Calibration

The engines track record, scored against itself. These are the numbers a customer should look at before trusting any verdict.

Headline metrics

122

total hypotheses

33%

graduation rate (decided)

commander override rate

$2.21

avg cost per hypothesis

Override rate is the percentage of graduated-or-overridden cases where the human disagreed with the engine. A high rate means the engine is missing something the human catches; a low rate means the engine is well-calibrated. Currently 9% — within the target band of 10-25%.
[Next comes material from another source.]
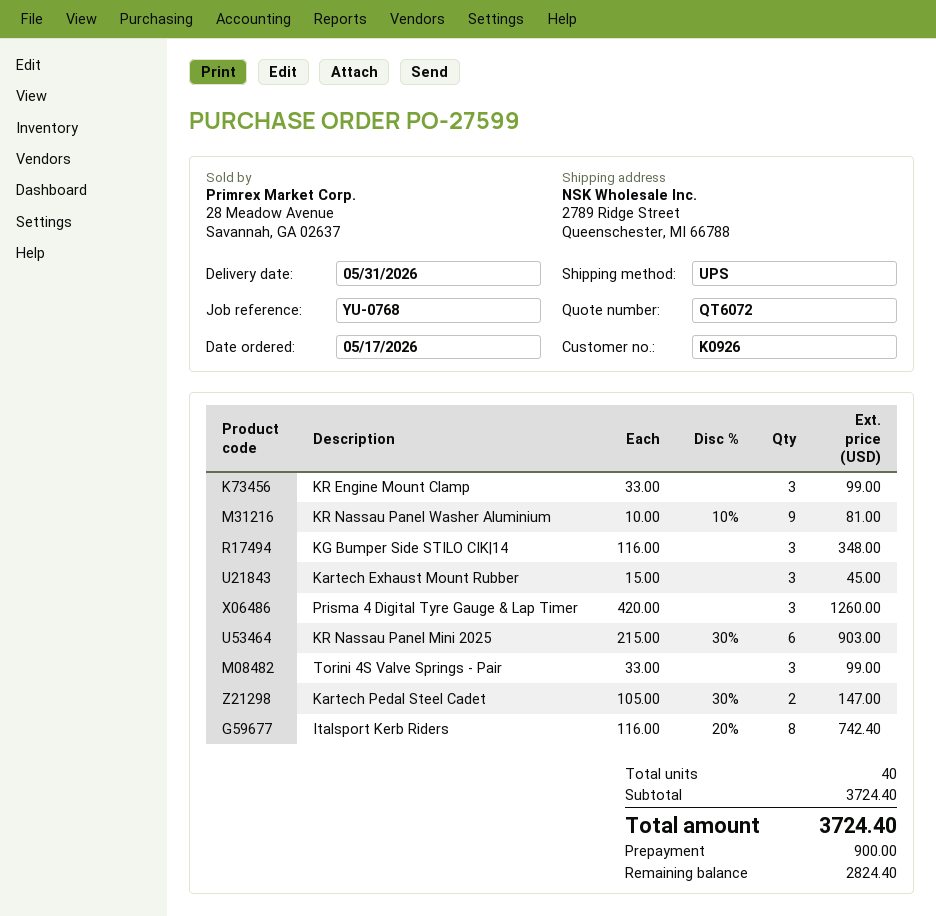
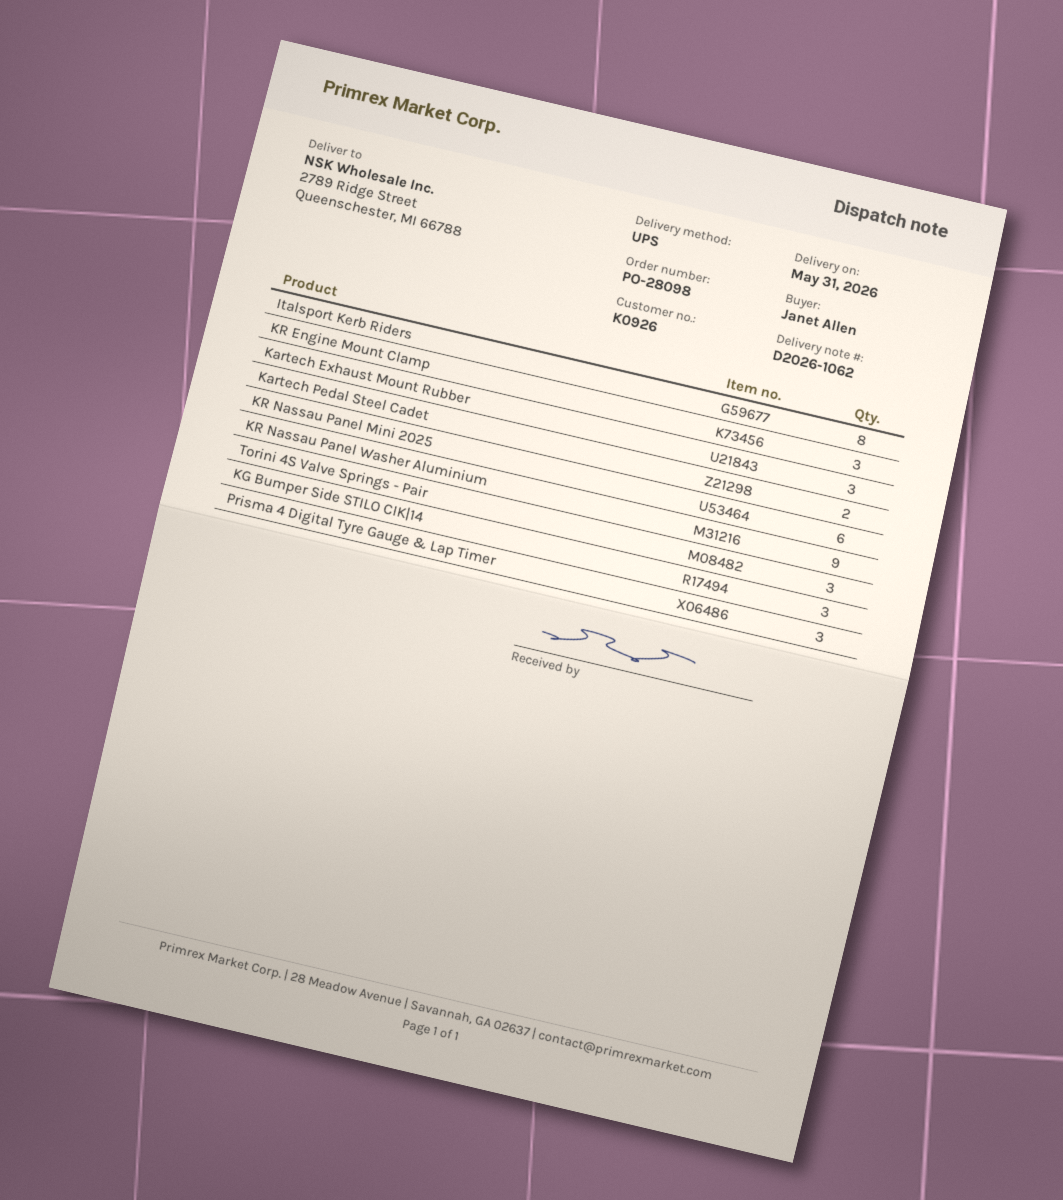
order number: PO-27599 -> PO-28098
Filter score distribution (graduated)

Among the 43 graduated hypotheses, where they fell on the composite filter score (out of 15).

Score band	Count
9.0-9.9	13
10.0-10.9	25
11.0-11.9	4
12.0+	1

Commander overrides

Action	Count
DEFER	1
KILL	3

Why hypotheses get killed

Reason	Count
evidence_search_exhausted	24
move_cap_reached	13
v2_backfill_orphan_S148	7
fatal_objection_both_confirm	2
council_verdict_unanimous_kill	2
structural_duplicate_15ed71_S148	1

Cost transparency

Total engine spend across all moves: $270.12 across 3,474 logged operations. Average cost per hypothesis from admission to current state: $2.21.

Known limitations

The graduation bar is not a buy signal. A graduated hypothesis has passed structural filters; it has not been validated against real customer demand.
Filter scoring uses LLM advocates. Two perspectives, three runs, median taken — but still subject to LLM bias. The triple-run IQR is the engines measure of its own consistency, not its accuracy.
Signals come from agentic web search. Quality depends on what is findable; absence of a primary source does not mean none exists.
The engine has no track record on commercial outcomes yet. No graduated hypothesis has been built to product. Until one has, the calibration is methodology-only, not outcome-validated.